There are, at least, two reasons why the Russia-Ukraine War will not end soon. One is that Ukraine represents a "rich" buffer between Russia and the NATO and European political influence; the other is that 'failure" to win the war will create sociopolitical disability in Russia and end Vladimir Putin's despotic regime. It is a major Kremlin concern.
As long as he lives, analysts believe Putin will not stop coveting Ukraine - if he cannot conquer it, she will bombard it to become inhabitable by the pro-Western citizenry. It is a brutal strategy that Putin's history as a KGB agent makes easy to conceive and implement.
Even if it means using the entire 1.5 million ill-trained and ill-equipped Russian reservists and "pushing them under the bus" to invade Ukraine more, Putin will not hesitate to use that play, observers noted.

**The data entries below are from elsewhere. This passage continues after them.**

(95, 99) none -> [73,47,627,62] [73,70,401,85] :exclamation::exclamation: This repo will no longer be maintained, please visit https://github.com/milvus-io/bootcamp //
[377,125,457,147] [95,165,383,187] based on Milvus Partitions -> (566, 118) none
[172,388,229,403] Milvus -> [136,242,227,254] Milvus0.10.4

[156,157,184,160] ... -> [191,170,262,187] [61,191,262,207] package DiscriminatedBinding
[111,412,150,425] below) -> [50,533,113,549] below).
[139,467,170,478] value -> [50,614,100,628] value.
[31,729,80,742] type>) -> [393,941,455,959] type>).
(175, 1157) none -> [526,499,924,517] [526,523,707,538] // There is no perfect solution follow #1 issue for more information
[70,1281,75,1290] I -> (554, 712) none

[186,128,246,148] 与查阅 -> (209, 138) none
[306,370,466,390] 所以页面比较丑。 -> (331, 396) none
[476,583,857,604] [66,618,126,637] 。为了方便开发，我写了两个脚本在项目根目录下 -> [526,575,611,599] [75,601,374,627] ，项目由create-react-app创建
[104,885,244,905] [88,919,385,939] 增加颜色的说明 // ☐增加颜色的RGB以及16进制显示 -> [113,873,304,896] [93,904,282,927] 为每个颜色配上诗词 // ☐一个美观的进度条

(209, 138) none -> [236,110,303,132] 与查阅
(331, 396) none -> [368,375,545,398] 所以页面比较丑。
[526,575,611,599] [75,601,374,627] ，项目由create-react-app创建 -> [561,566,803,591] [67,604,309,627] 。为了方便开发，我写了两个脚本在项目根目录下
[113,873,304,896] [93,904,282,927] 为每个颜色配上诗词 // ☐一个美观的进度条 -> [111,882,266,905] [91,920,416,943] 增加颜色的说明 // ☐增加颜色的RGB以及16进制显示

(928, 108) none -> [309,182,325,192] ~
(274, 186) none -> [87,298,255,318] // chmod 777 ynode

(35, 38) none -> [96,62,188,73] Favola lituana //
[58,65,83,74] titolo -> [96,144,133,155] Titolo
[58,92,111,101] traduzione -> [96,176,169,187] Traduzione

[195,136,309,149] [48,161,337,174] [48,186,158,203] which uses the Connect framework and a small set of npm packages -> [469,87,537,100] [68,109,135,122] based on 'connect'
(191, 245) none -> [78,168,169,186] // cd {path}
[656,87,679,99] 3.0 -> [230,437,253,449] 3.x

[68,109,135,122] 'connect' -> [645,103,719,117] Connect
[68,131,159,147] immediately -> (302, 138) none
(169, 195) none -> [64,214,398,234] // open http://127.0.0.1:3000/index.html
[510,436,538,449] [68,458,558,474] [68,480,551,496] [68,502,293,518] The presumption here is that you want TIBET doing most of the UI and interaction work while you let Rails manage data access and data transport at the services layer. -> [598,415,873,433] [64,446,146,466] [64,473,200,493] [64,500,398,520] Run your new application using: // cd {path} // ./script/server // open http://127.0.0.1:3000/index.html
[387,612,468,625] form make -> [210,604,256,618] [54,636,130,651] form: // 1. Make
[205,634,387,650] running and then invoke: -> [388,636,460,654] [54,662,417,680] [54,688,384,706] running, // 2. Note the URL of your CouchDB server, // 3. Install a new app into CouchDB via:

Even if Russia failed to diversify economically, Putin's first ten years of power were marked by prosperity due solely to the exportation of oil. The recent economic embargo, however, drove Putin into the arms of China's Xi, whose colossal country (China) needs mammoth amounts of oil, Turkey and OPEC represented by Saudi Arabia, heretofore, a US staunch ally.
Russia wants the allies to act as one against the challenge of the huge "shale oil" business of America. Already the embargo will cause, according to the IMF, Russia's GDP to be negative at 3.4%, two-quarters of such negativity placing the nation in a technical state of "recession". "Business Insider" says Europe has suspended buying all seaborne energy products from Russia and placed a price cap of $60 per barrel, forcing Russia to redirect its oil to Asia at "very steep discounts."
But the wily Putin has quietly kept the Russian populace at relative ease by increasing pensions and minimum wage even though the state could not afford it.
That probably explains why a recent survey in Russia showed that although 50% of the public still said that they are tired of the war, about 40% still want Russia to implement its annexation of Ukraine.
Scientists at the Carnegie Foundation of International Peace, however, think that it is the elite - that also includes the learned, the (private security forces - siloviki) and the oligarchs who will ultimately decide Kremlin's future. And it seems that since September when Russia abandoned Kherson, the tide of public opinion is slowly shifting towards the de-escalation of the Ukraine War.
While the elite "Radicals" believe that a Russian war defeat is "destabilizing", the "Pragmatists" (who are gaining adherence) want Russia to stop the war to re-assess, then strengthen its national military might and economy and massage its wounded pride. Many of them are aware that while Putin is full of "rhetoric" about using nuclear weapons against its enemies, they know it is foolhardy to do so. Against the rest of the nuclear-armed Free World, Russia can be reduced to ashes although the rest of the world will also feel the holocaust of a proverbial World War III if a nuclear conflagration ensues.
It is believed that this is the elite sector that Putin listens to and believes in - not the teeming hoi polloi. Will this prove stronger than Putin's dream of "reuniting Russia" and back to its previous greatness?
In the meantime, Ukraine continues to face its worst "winter of discontent" as Russian missiles relentlessly pound on targeted Ukraine's energy and water facilities, inflicting untold misery upon thousands of Ukrainians. Among the cities retargeted for missile attacks are Kyiv, Kharkiv, Kryvi Ri and Zaporhikhkhis.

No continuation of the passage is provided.